What this task involves. Every entry needs to be given again exactly as it reads.
|---|
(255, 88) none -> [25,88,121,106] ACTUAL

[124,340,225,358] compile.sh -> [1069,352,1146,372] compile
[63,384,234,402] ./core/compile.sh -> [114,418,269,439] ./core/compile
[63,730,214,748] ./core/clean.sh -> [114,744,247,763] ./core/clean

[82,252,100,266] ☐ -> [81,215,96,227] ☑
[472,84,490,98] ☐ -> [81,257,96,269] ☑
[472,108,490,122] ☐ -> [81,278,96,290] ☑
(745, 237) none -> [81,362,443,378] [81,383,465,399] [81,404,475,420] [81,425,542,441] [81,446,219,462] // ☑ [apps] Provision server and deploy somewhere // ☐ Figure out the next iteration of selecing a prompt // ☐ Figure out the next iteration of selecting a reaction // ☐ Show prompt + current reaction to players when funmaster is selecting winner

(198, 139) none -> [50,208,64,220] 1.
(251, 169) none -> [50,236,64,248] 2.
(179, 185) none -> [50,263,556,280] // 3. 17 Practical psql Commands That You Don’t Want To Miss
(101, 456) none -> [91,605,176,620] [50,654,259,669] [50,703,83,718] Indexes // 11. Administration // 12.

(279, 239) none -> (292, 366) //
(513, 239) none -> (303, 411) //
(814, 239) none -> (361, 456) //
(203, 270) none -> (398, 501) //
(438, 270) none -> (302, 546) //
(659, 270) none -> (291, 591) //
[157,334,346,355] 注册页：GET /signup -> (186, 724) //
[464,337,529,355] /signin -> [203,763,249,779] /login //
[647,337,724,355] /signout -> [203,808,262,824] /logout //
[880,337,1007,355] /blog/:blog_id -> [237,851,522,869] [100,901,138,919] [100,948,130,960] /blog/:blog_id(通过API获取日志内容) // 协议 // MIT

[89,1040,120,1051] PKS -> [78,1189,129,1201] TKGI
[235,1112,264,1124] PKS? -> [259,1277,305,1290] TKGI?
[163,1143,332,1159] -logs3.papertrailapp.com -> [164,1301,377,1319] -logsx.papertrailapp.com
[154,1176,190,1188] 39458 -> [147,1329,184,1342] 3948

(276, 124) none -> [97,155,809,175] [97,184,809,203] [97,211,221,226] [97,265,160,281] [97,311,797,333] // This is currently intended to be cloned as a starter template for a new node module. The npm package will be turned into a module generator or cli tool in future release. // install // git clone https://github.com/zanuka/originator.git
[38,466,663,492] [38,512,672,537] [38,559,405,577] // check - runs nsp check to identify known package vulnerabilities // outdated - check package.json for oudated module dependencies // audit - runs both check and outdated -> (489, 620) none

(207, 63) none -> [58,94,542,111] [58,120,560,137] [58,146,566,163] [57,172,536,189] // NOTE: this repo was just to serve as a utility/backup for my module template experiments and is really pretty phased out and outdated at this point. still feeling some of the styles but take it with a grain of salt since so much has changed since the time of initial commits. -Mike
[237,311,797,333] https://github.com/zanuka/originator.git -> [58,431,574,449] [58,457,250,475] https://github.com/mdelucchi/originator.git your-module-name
|---|
Written reply.
(255, 88) none -> [25,88,121,106] ACTUAL

[124,340,225,358] compile.sh -> [1069,352,1146,372] compile
[63,384,234,402] ./core/compile.sh -> [114,418,269,439] ./core/compile
[63,730,214,748] ./core/clean.sh -> [114,744,247,763] ./core/clean

[82,252,100,266] ☐ -> [81,215,96,227] ☑
[472,84,490,98] ☐ -> [81,257,96,269] ☑
[472,108,490,122] ☐ -> [81,278,96,290] ☑
(745, 237) none -> [81,362,443,378] [81,383,465,399] [81,404,475,420] [81,425,542,441] [81,446,219,462] // ☑ [apps] Provision server and deploy somewhere // ☐ Figure out the next iteration of selecing a prompt // ☐ Figure out the next iteration of selecting a reaction // ☐ Show prompt + current reaction to players when funmaster is selecting winner

(198, 139) none -> [50,208,64,220] 1.
(251, 169) none -> [50,236,64,248] 2.
(179, 185) none -> [50,263,556,280] // 3. 17 Practical psql Commands That You Don’t Want To Miss
(101, 456) none -> [91,605,176,620] [50,654,259,669] [50,703,83,718] Indexes // 11. Administration // 12.

(279, 239) none -> (292, 366) //
(513, 239) none -> (303, 411) //
(814, 239) none -> (361, 456) //
(203, 270) none -> (398, 501) //
(438, 270) none -> (302, 546) //
(659, 270) none -> (291, 591) //
[157,334,346,355] 注册页：GET /signup -> (186, 724) //
[464,337,529,355] /signin -> [203,763,249,779] /login //
[647,337,724,355] /signout -> [203,808,262,824] /logout //
[880,337,1007,355] /blog/:blog_id -> [237,851,522,869] [100,901,138,919] [100,948,130,960] /blog/:blog_id(通过API获取日志内容) // 协议 // MIT

[89,1040,120,1051] PKS -> [78,1189,129,1201] TKGI
[235,1112,264,1124] PKS? -> [259,1277,305,1290] TKGI?
[163,1143,332,1159] -logs3.papertrailapp.com -> [164,1301,377,1319] -logsx.papertrailapp.com
[154,1176,190,1188] 39458 -> [147,1329,184,1342] 3948

(276, 124) none -> [97,155,809,175] [97,184,809,203] [97,211,221,226] [97,265,160,281] [97,311,797,333] // This is currently intended to be cloned as a starter template for a new node module. The npm package will be turned into a module generator or cli tool in future release. // install // git clone https://github.com/zanuka/originator.git
[38,466,663,492] [38,512,672,537] [38,559,405,577] // check - runs nsp check to identify known package vulnerabilities // outdated - check package.json for oudated module dependencies // audit - runs both check and outdated -> (489, 620) none

(207, 63) none -> [58,94,542,111] [58,120,560,137] [58,146,566,163] [57,172,536,189] // NOTE: this repo was just to serve as a utility/backup for my module template experiments and is really pretty phased out and outdated at this point. still feeling some of the styles but take it with a grain of salt since so much has changed since the time of initial commits. -Mike
[237,311,797,333] https://github.com/zanuka/originator.git -> [58,431,574,449] [58,457,250,475] https://github.com/mdelucchi/originator.git your-module-name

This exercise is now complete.